◆ Records provided:
= = =

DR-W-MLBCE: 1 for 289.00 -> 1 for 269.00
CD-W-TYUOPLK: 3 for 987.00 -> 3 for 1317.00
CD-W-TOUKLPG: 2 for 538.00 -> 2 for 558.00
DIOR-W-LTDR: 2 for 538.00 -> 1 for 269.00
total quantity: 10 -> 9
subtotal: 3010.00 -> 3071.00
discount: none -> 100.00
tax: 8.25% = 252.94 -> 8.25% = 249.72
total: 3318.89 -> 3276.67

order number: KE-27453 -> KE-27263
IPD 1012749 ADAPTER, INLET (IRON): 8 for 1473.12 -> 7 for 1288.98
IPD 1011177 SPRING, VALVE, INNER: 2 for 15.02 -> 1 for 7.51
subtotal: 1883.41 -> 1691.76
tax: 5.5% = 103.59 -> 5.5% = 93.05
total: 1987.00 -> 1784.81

= = =

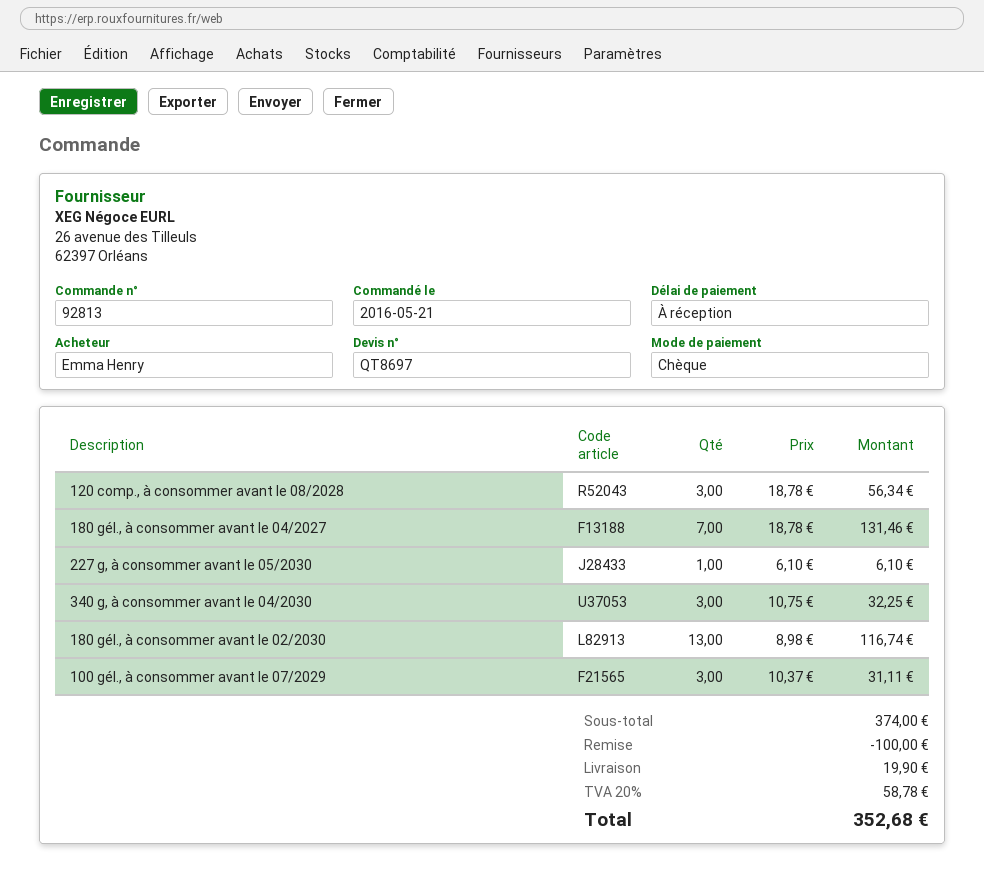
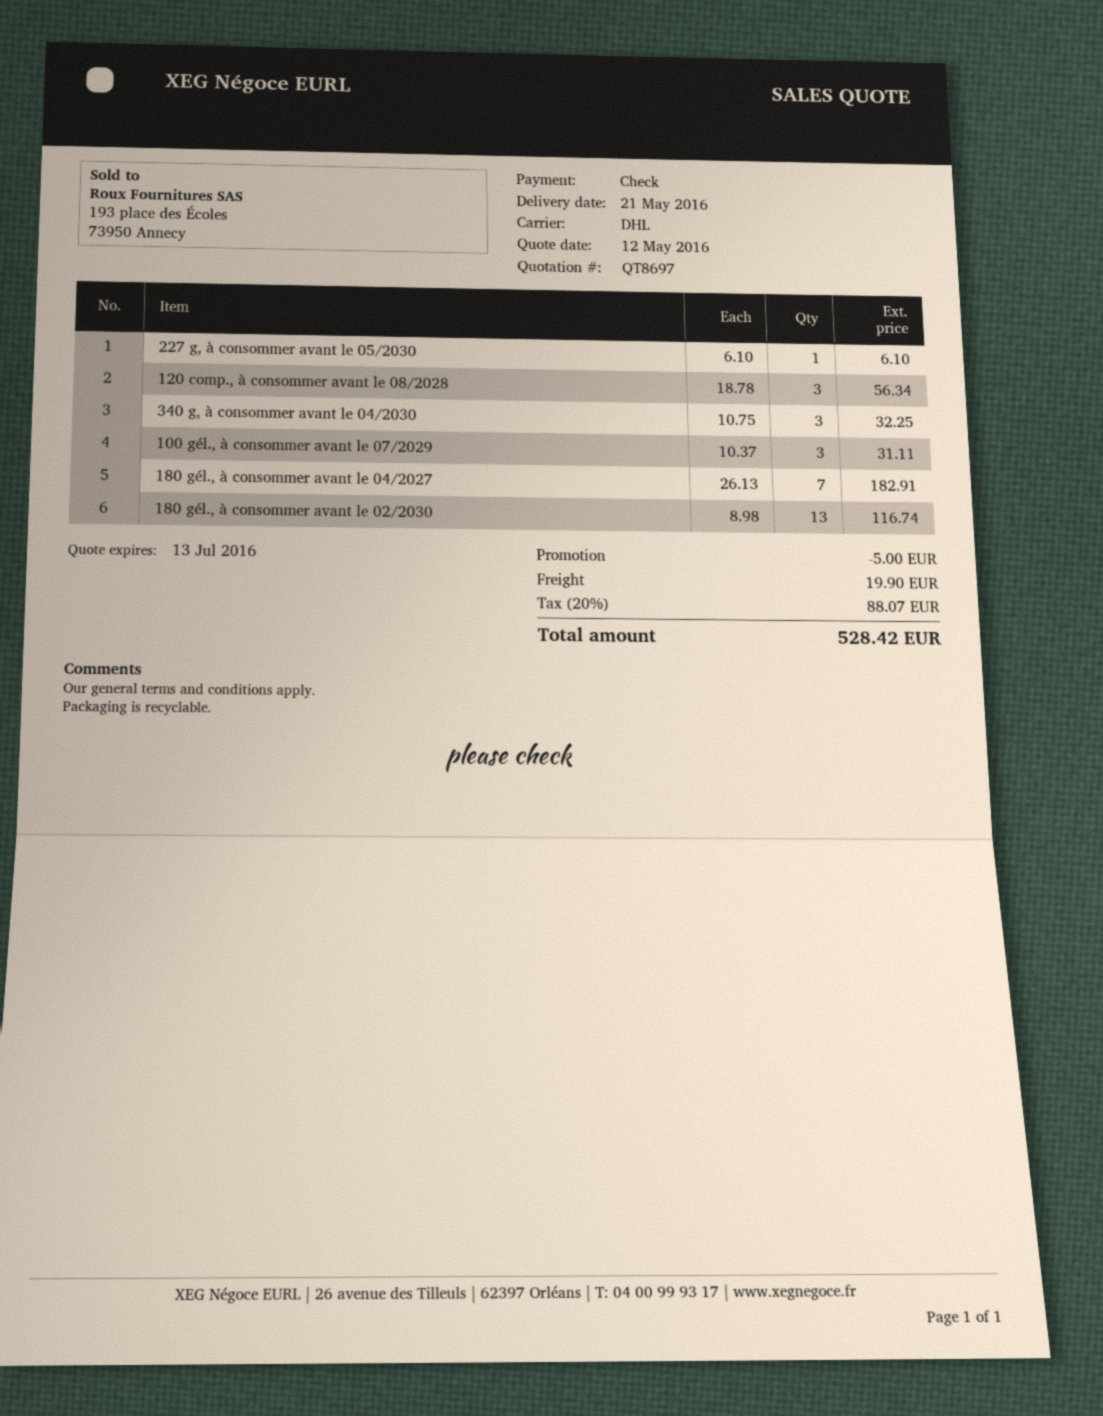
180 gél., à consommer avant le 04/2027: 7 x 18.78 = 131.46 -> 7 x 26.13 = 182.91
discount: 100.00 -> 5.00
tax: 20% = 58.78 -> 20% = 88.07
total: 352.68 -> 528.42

= = =

◆ What you are asked to do:
When the word "subtotal" appears in a line of the listing, pull that line out.

◆ Exercise output:
subtotal: 3010.00 -> 3071.00
subtotal: 1883.41 -> 1691.76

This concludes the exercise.